In the records below, copy the line that contains "tax: 13.5% = 145.57 -> 13.5% = 143.48" and each line after it, word for word, through the last.
Start of Study material
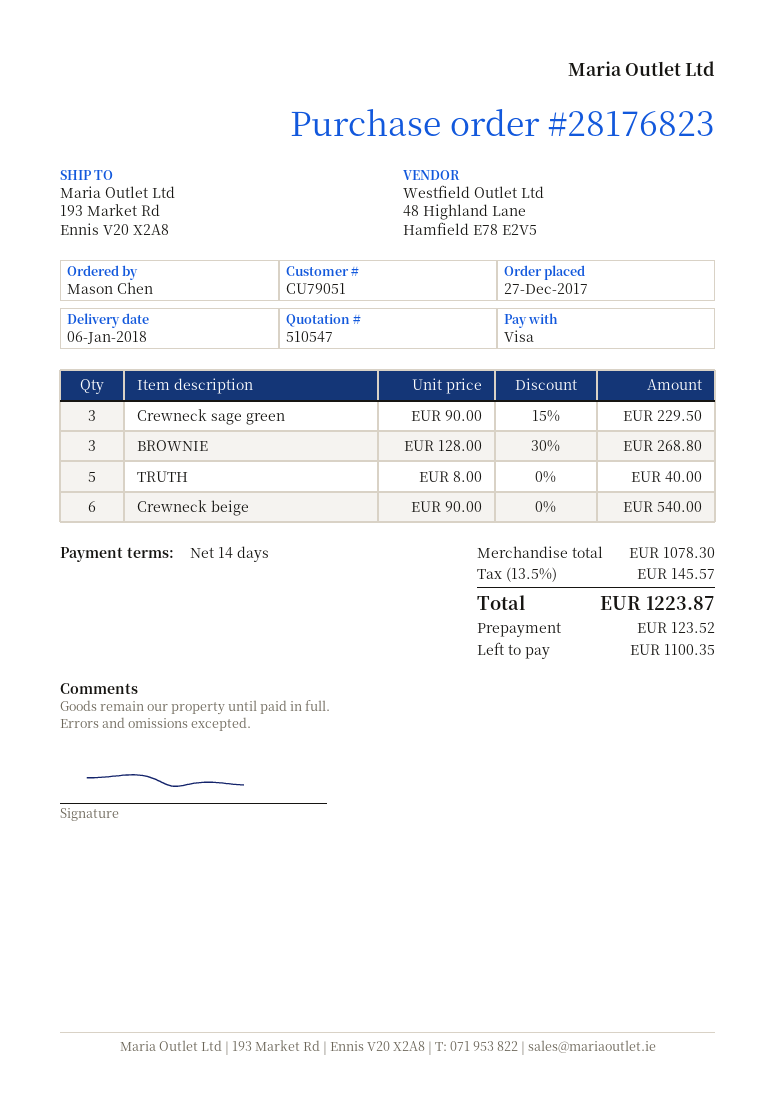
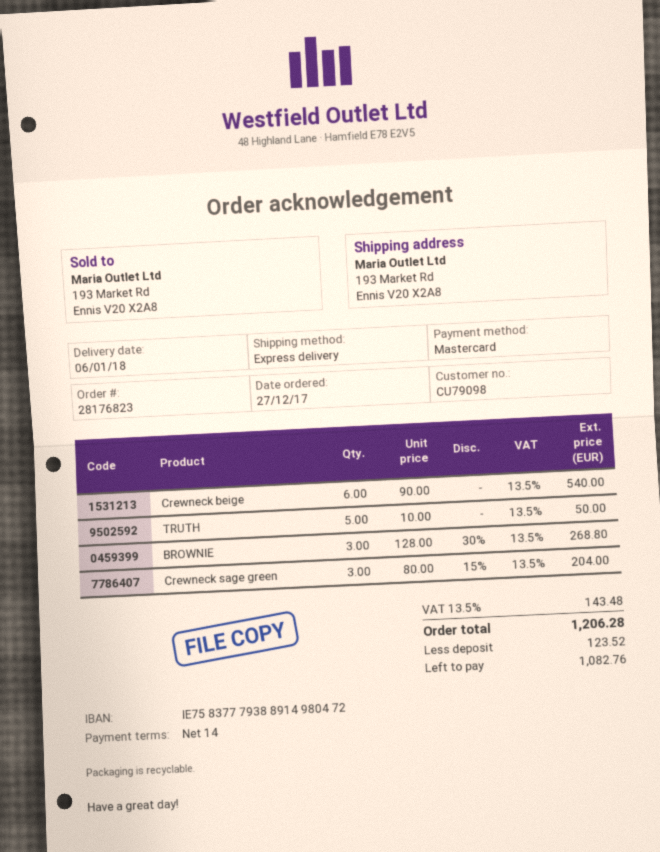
customer number: CU79051 -> CU79098
payment method: Visa -> Mastercard
Crewneck sage green: 3 x 90.00 - 15% = 229.50 -> 3 x 80.00 - 15% = 204.00
TRUTH: 5 x 8.00 = 40.00 -> 5 x 10.00 = 50.00
tax: 13.5% = 145.57 -> 13.5% = 143.48
total: 1223.87 -> 1206.28
balance: 1100.35 -> 1082.76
End of Study material
### [Task solution]
tax: 13.5% = 145.57 -> 13.5% = 143.48
total: 1223.87 -> 1206.28
balance: 1100.35 -> 1082.76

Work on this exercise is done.